In practice, there are often many covariates in both in parametric part and nonparametric part of the model (1). With high-dimensional covariates, sparse modeling is often considered superior, owing to enhanced model predictability and interpretability. Various powerful penalization methods have been developed for variable selection in parametric models, such as the Lasso (Tibshirani 1996), the SCAD (Fan and Li 2001), the elastic net (Zou and Hastie 2005), the adaptive lasso (Zou 2006), the Dantzig selector (Candes and Tao 2007), one step sparse estimation (Zou and Li 2008), more recently the MCP (Zhang 2010), etc. Similar to linear models, variable selection for semiparametric regressions is equally important and even more complex because model (1) involves both nonparametric and parametric parts.

There are only a few papers on variable selection in semiparametric regression models. Li and Liang (2008) considered the problem of variable selection for SPLVCM, where the parametric components are identified via the smoothed clipped absolute deviation (SCAD) procedure and the varying coefficients are selected via the generalized likelihood ratio test. Xie and Huang (2009) discussed SCAD-penalized regression in partially linear models, which is a special case of SPLVCM. Zhao and Xue (2009) investigated a selection procedure via SCAD which can select parametric components and nonparametric components simultaneously based on \(B\)-spline for SPLVCM. In addition, Leng (2009) proposed a simple approach of model selection for varying coefficient models and Lin and Yuan (2012) studied the variable selection of the generalized partially linear varying coefficient model based on basic function approximation. More importantly, Kai et al. (2011) introduced a robust variable selection method for SPLVCM based on composite quantile regression and local ploynomial method, but they only considered variable selection for parametric part of model (1). The main goal of this paper is to develop an effective and robust estimation and variable selection procedure based on modal regression to select significant parametric and nonparametric components in model (1), where the nonparametric components are approximated by \(B\)-spline. The proposed procedure possesses the oracle property in the sense of Fan and Li (2001) and the computation time is very fast. An important contribution of this paper is to develop a newly robust and efficient variable selection for SPLVCM.
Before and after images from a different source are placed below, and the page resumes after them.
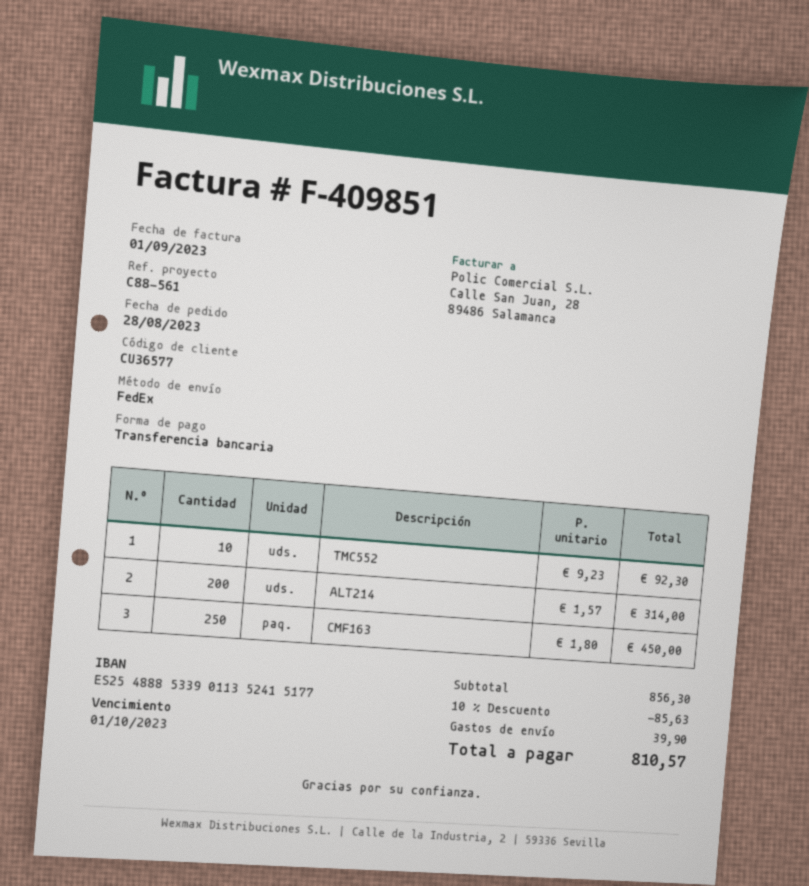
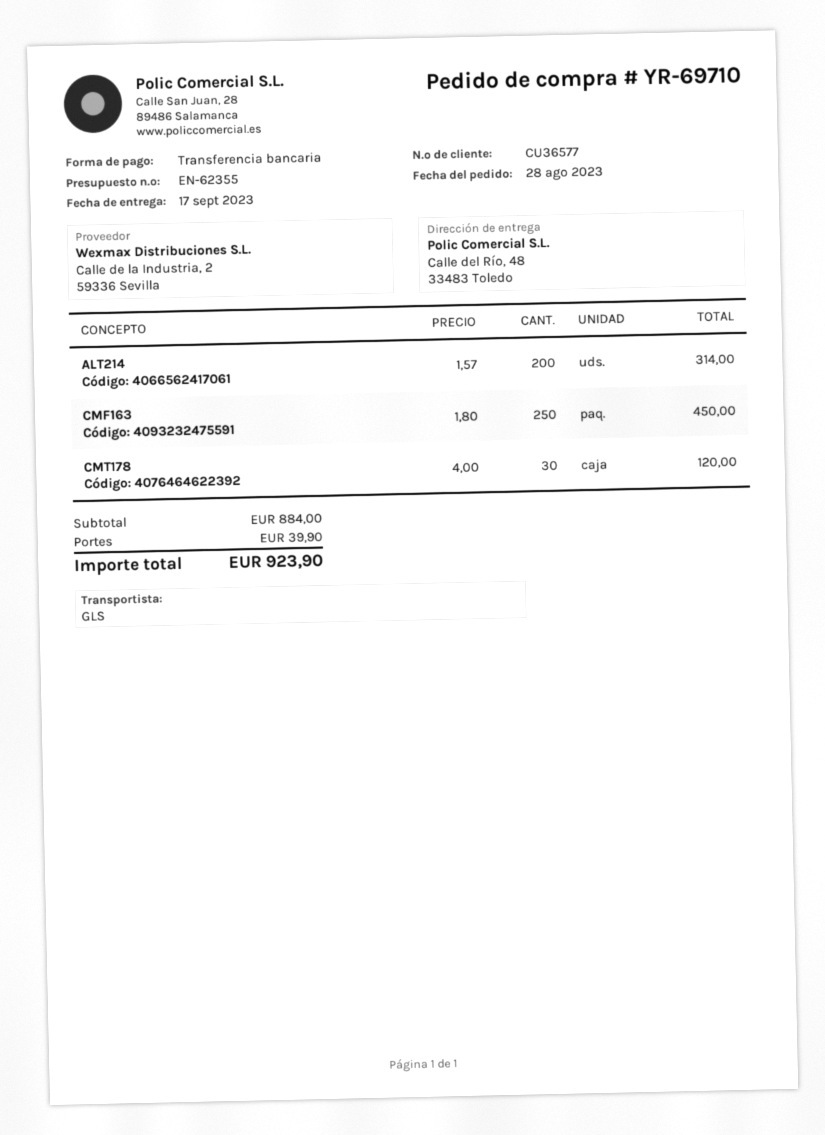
shipping method: FedEx -> GLS
TMC552: 10 x 9.23 = 92.30 -> none
CMT178: none -> 30 x 4.00 = 120.00
subtotal: 856.30 -> 884.00
discount: 10% = 85.63 -> none
total: 810.57 -> 923.90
The outline of this paper is as follows. In Sect. 2, following the idea of modal regression method, we describe a new estimation method for SPLVCM, where the varying coefficient functions are approximated by \(B\)-spline. Then, an efficient and robust variable selection procedure via SACD penalty is developed, which can select both the significant parametric components and nonparametric components in Sect. 3. Meanwhile, we also establish its oracle property for both parametric and nonparametric part. In Sect. 4, we give the details of bandwidth selection both in theory and in practise and propose an EM-type algorithm for the variable selection procedure. Moreover, we develop the CV method to select the optimal knots of \(B\)-spline approximation and optimal adaptive penalty parameter. In Sect. 5, we conduct simulation study and real data example to examine the finite-sample performance of the proposed procedures. Finally, some concluding remarks are given in Sect. 6. All the regularity conditions and the technical proofs are contained in the Appendix.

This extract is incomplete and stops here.